Discipline and game management have been recurring themes for both sides this season, and they shaped the tactical undertone here. Lazio’s yellow-card distribution shows a pronounced spike between 46–60 minutes, where 23.33% of their cautions arrive, and sustained aggression from 61–90 minutes. Ternana, meanwhile, see 22.22% of their yellows in the final 15 minutes and have suffered all of their red cards in the 31–45 range. In a match where Lazio took control early and never relinquished it, this translated into a second half where the hosts could manage tempo, draw fouls, and lean on their superior structure without overextending.
The “Hunter vs Shield” duel, in a broader seasonal sense, pits Lazio’s attacking core against Ternana’s fragile away defence. Across the campaign, Lazio’s biggest home win has been 3–0, while Ternana’s heaviest away defeat is 5–0. Lazio average 1.4 goals per game overall; Ternana concede 1.9. In Rome, that imbalance played out as expected: Lazio’s varied front line and midfield runners repeatedly asked questions that a Ternana back line, already stretched by their away record, struggled to answer.
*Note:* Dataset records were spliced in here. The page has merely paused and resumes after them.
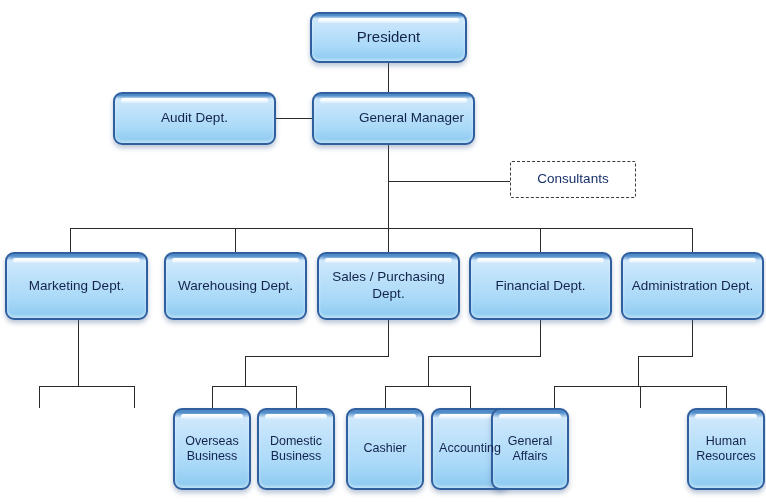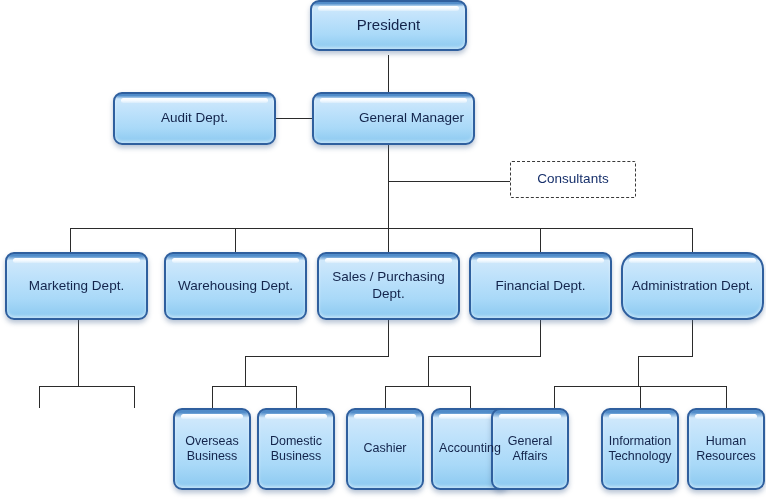--- a/index.html
+++ b/index.html
@@ -134,7 +134,7 @@
   <div class="line v" style="left:640px; top:386px; height:22px;"></div>
   <div class="line v" style="left:726px; top:386px; height:22px;"></div>
 
-  <div class="node sz-lg" style="left:310px; top:0; width:157px; height:51px;">
+  <div class="node sz-lg" style="left:310px; top:12px; width:157px; height:51px;">
     <span class="label">President</span>
   </div>
 

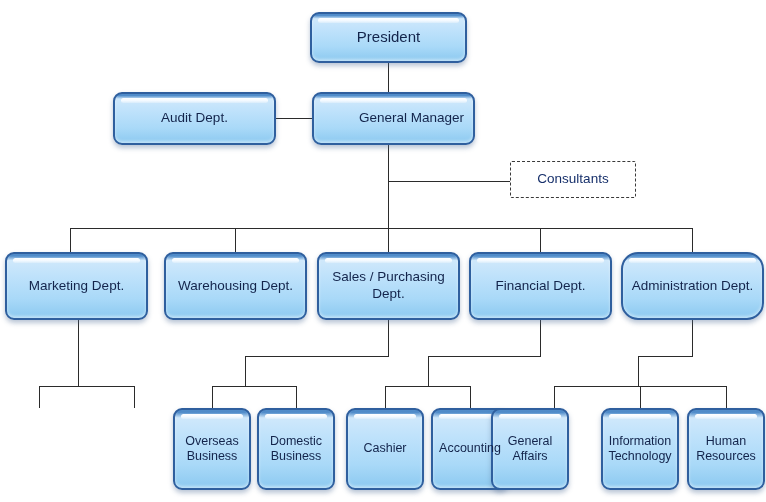--- a/index.html
+++ b/index.html
@@ -166,7 +166,7 @@
     <span class="label">Financial Dept.</span>
   </div>
 
-  <div class="node sz-md" style="left:621px; top:252px; width:143px; height:68px;border-radius:17px;">
+  <div class="node sz-md" style="left:621px; top:252px; width:143px; height:68px;">
     <span class="label">Administration Dept.</span>
   </div>
 

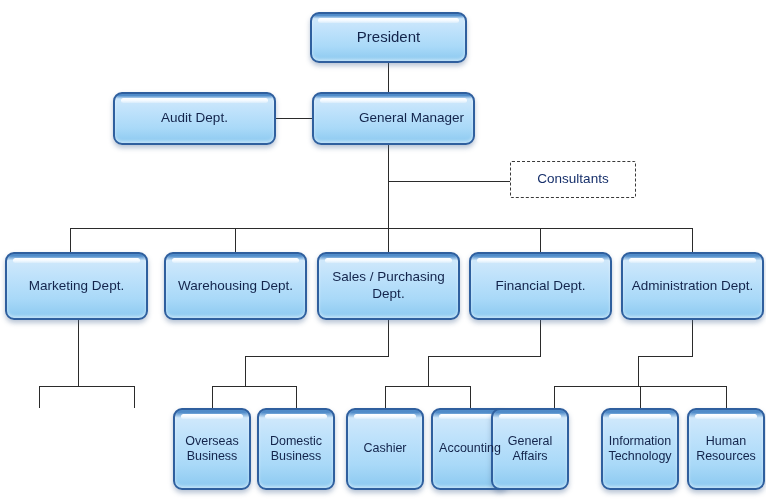--- a/index.html
+++ b/index.html
@@ -192,9 +192,6 @@
     <span class="label">General Affairs</span>
   </div>
 
-  <div class="node sz-sm" style="left:601px; top:408px; width:78px; height:82px;">
-    <span class="label">Information Technology</span>
-  </div>
 
   <div class="node sz-sm" style="left:687px; top:408px; width:78px; height:82px;">
     <span class="label">Human Resources</span>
In the “Engine Room”, Oliviero’s metronomic passing and defensive work – 23 tackles, 6 blocks, 13 interceptions over the season – set the tone against Ternana’s rotating midfield of stoppers and shuttlers. Without a dominant ball-winner to consistently disrupt Lazio’s build-up, Ardizzone’s side were often chasing shadows, especially once the hosts had their first goal and could dictate where the game was played.
Following this result, the statistical prognosis for both squads sharpens. Lazio W continue to profile as a top-four side with a clear identity: structured, defensively capable, and increasingly comfortable winning by control rather than chaos. Their goal difference of +2 is modest, but the underlying balance between goals for and against, plus six clean sheets, suggests a platform that can be built upon.
Ternana W, by contrast, remain a team fighting gravity. A goal difference of -22, with only 4 goals scored on their travels against 23 conceded, tells of a side that must become far more compact away from home and find a way to carry more threat without exposing themselves. Their perfect penalty record – 6 scored from 6 overall, with no misses – shows there is technical quality in decisive moments, but they are simply not reaching the final third often enough in open play.
In Rome, the story belonged to Lazio W: a squad whose season-long numbers and tactical cohesion finally aligned with the scoreboard, and a 2–0 that felt as inevitable as it was controlled.